What is expected:
Would you show every line from the records that holds "display"?

Data for this task:
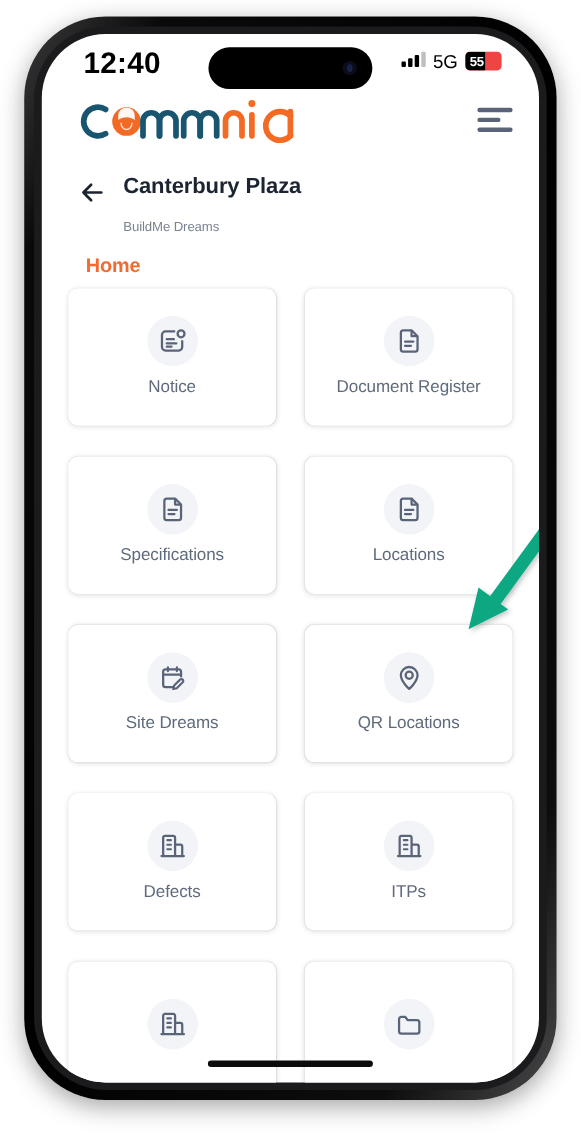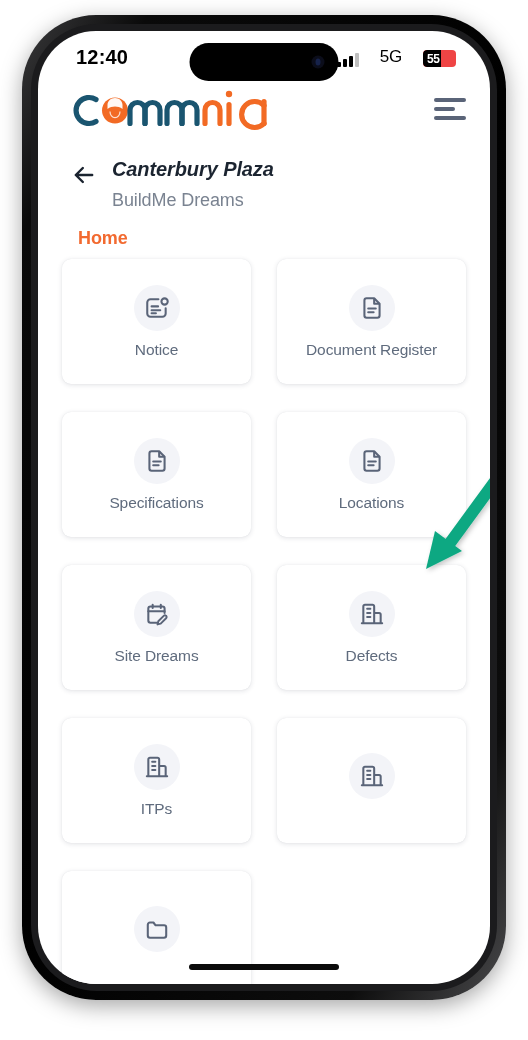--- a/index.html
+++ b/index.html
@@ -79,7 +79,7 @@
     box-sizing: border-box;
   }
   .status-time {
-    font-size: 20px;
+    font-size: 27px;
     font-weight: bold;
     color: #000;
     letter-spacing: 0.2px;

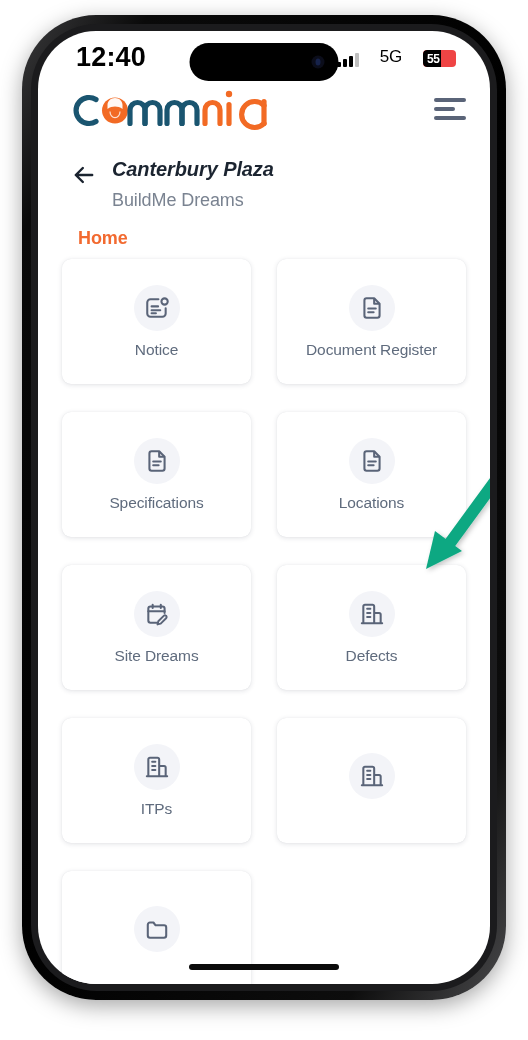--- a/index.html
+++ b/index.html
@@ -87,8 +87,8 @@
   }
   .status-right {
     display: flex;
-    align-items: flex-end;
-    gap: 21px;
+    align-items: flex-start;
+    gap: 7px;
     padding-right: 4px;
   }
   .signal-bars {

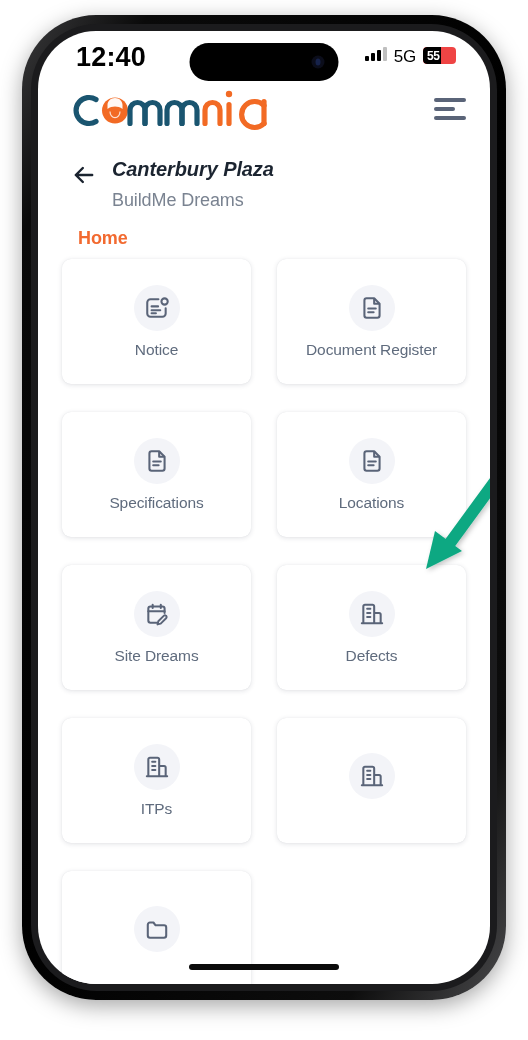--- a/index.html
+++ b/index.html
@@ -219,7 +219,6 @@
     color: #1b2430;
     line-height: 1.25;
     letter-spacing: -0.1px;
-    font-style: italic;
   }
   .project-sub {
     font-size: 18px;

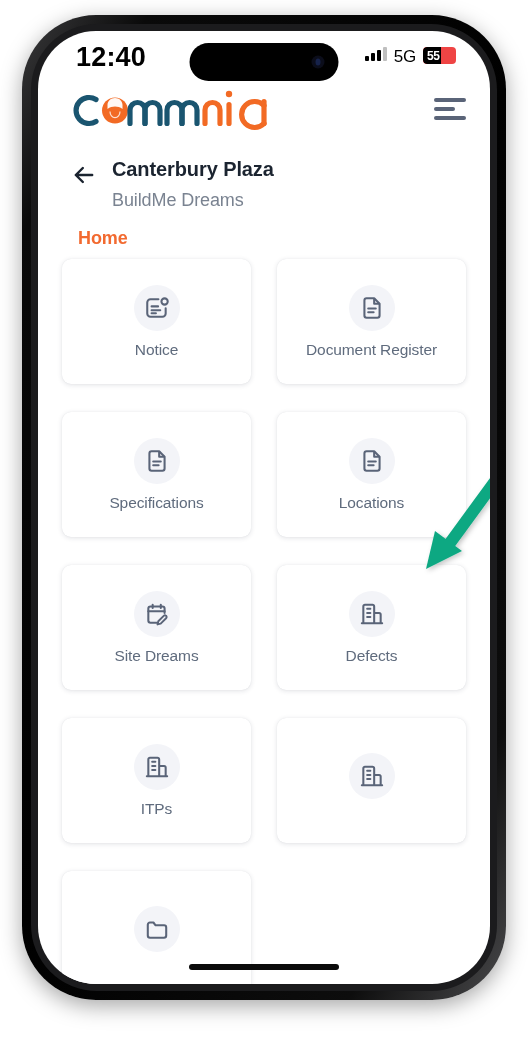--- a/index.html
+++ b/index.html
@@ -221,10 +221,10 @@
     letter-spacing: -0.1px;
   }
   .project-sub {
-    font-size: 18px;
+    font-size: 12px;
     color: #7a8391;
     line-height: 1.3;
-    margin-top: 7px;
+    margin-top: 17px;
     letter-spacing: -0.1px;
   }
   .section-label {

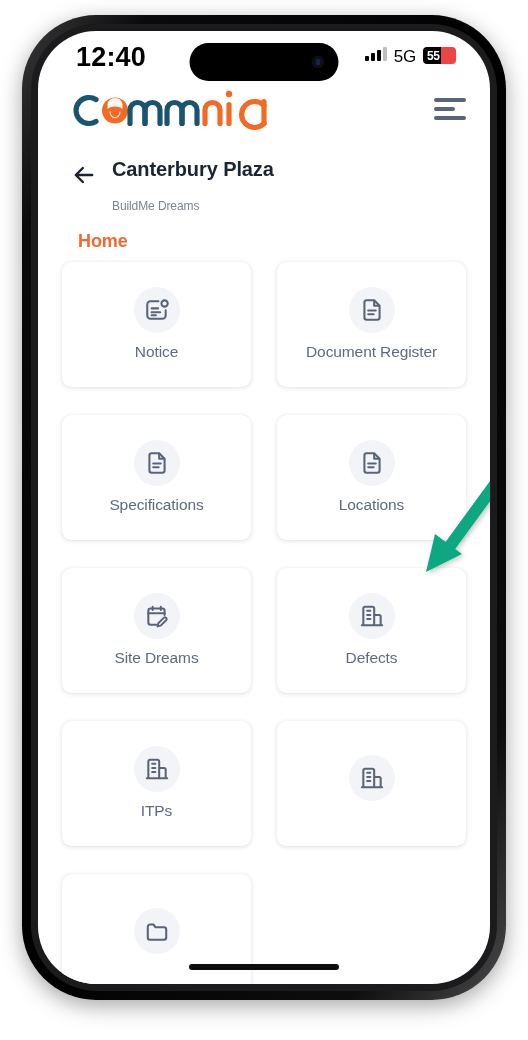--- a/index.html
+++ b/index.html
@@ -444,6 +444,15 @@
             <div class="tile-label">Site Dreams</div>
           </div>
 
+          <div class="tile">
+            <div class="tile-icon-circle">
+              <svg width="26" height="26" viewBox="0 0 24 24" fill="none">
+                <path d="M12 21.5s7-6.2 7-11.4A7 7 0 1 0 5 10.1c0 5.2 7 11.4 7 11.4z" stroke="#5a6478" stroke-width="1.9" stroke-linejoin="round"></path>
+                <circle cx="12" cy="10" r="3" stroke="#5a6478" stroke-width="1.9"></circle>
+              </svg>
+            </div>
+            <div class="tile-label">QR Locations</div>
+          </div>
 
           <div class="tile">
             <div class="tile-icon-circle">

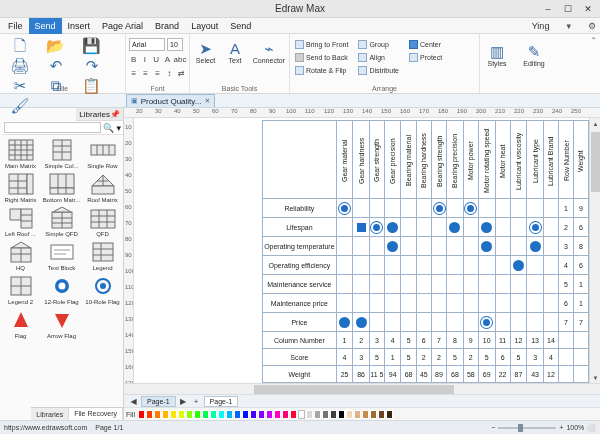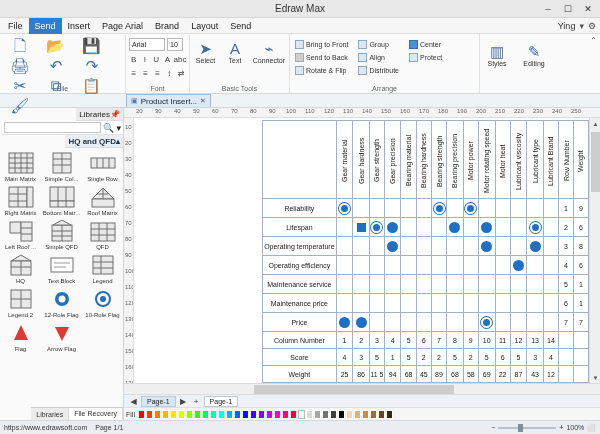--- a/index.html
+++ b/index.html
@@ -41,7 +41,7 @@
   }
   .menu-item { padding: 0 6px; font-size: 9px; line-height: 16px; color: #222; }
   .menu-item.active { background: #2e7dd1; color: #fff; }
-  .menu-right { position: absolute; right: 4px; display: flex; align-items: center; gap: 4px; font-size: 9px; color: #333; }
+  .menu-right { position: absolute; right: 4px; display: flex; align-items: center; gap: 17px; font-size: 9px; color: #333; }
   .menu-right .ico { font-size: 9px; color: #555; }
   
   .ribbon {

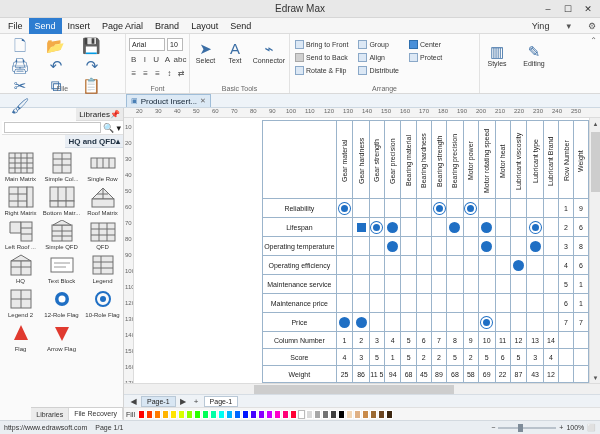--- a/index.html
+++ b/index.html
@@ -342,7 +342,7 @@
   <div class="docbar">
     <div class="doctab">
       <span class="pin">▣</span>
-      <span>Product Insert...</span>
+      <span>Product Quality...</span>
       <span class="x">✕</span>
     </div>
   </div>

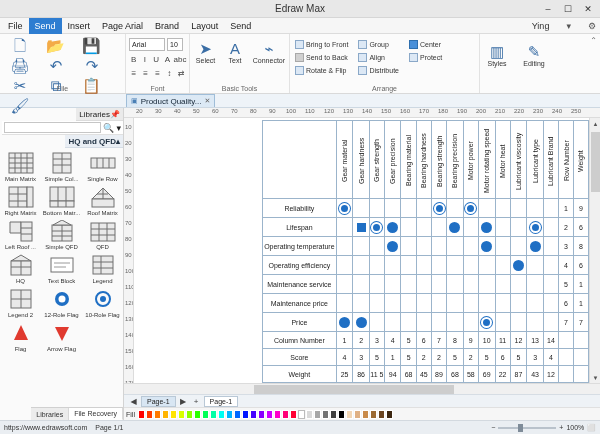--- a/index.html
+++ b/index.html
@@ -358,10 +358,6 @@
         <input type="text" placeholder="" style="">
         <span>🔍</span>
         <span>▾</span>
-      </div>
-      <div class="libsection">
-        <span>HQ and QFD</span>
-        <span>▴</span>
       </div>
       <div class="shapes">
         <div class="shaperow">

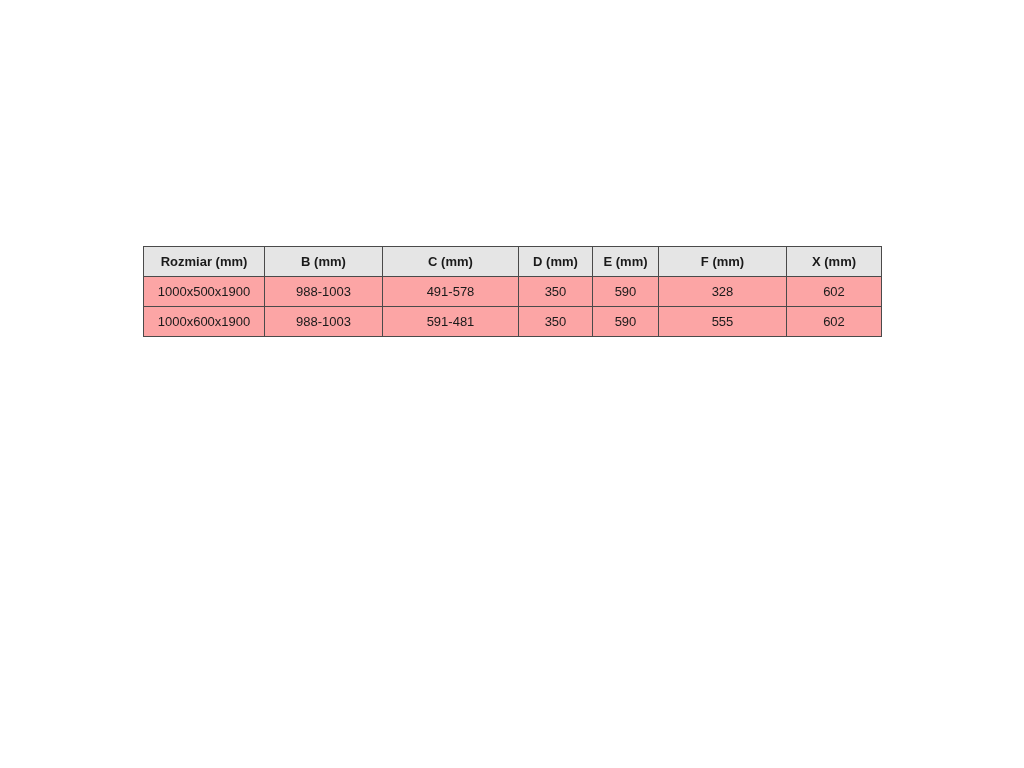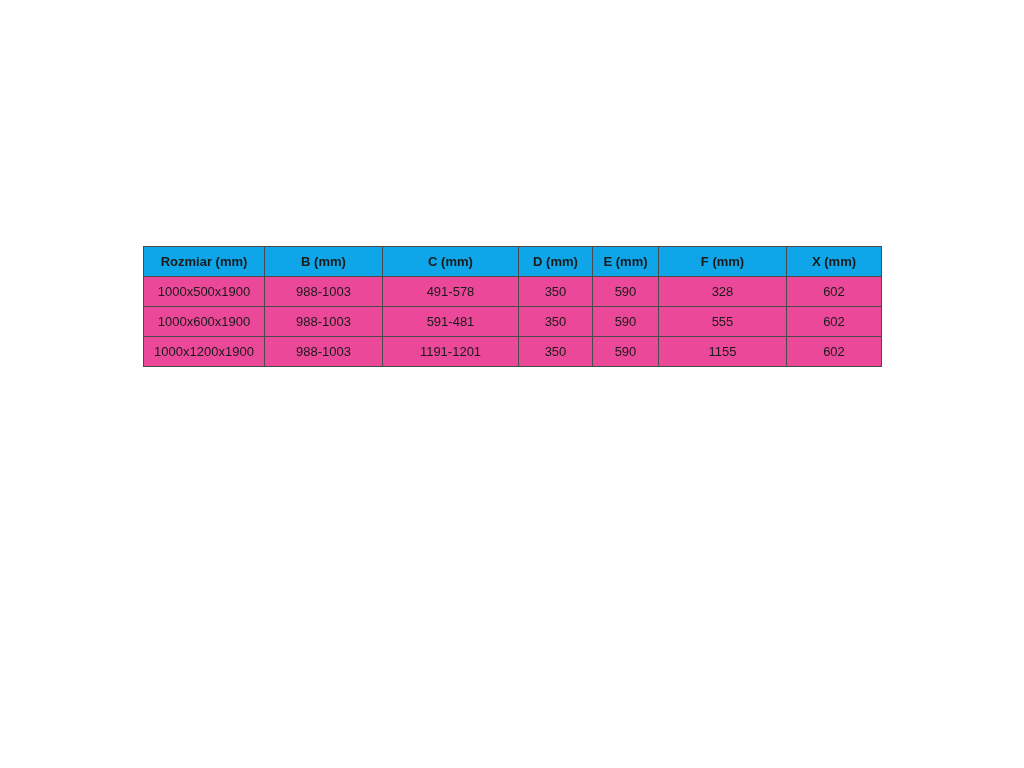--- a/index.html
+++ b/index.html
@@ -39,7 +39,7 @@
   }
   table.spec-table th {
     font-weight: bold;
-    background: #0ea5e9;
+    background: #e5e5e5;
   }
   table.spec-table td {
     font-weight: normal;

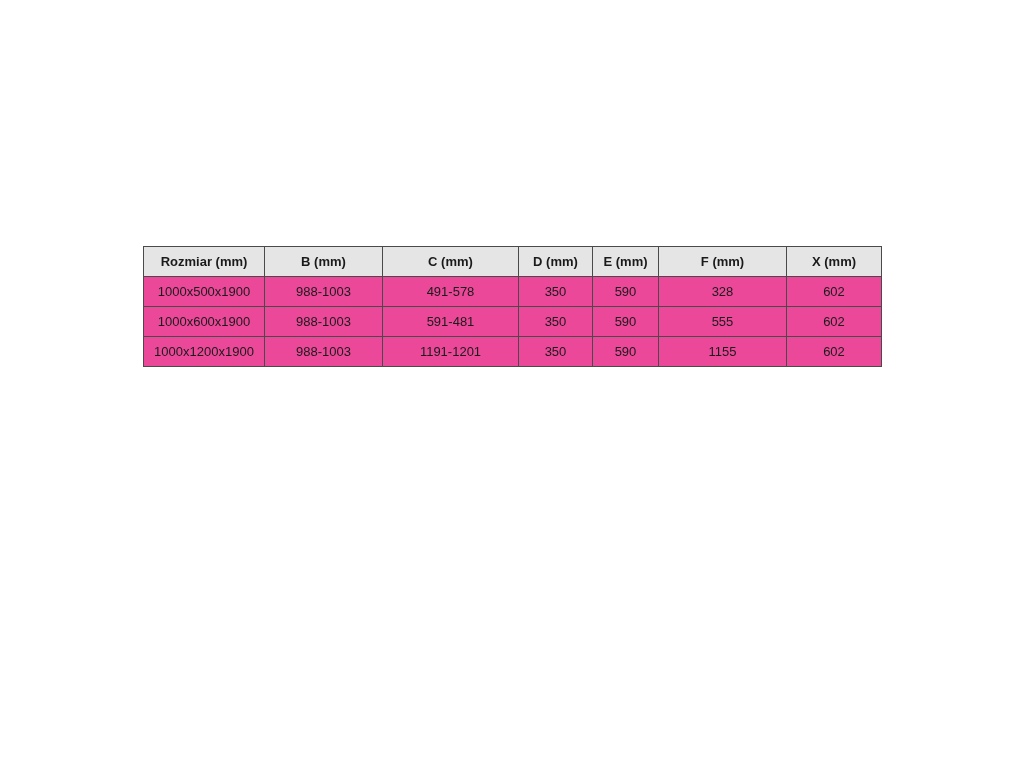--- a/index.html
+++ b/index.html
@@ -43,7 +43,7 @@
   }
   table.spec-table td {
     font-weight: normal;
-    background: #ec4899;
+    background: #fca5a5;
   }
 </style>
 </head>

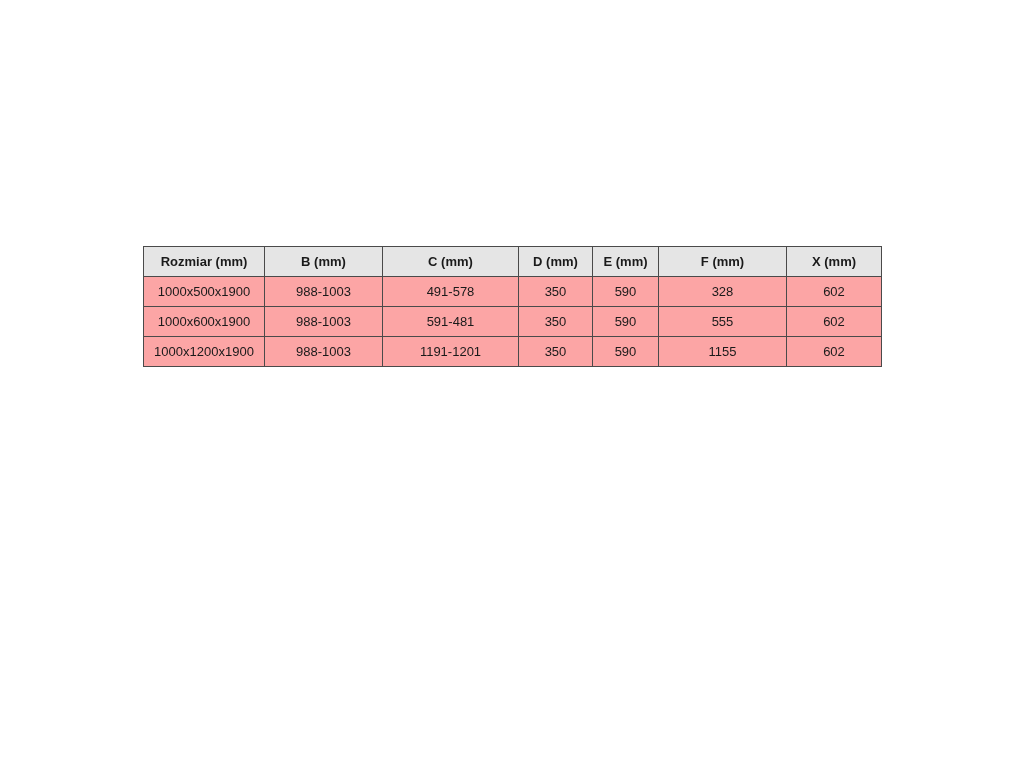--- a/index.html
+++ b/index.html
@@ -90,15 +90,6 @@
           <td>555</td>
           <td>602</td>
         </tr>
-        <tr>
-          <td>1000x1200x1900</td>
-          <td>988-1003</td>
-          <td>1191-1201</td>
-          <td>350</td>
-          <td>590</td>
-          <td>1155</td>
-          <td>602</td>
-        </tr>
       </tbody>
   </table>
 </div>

Response to the exercise:
     display: flex;
-  .menu-right { position: absolute; right: 4px; display: flex; align-items: center; gap: 4px; font-size: 9px; color: #333; }
+  .menu-right { position: absolute; right: 4px; display: flex; align-items: center; gap: 17px; font-size: 9px; color: #333; }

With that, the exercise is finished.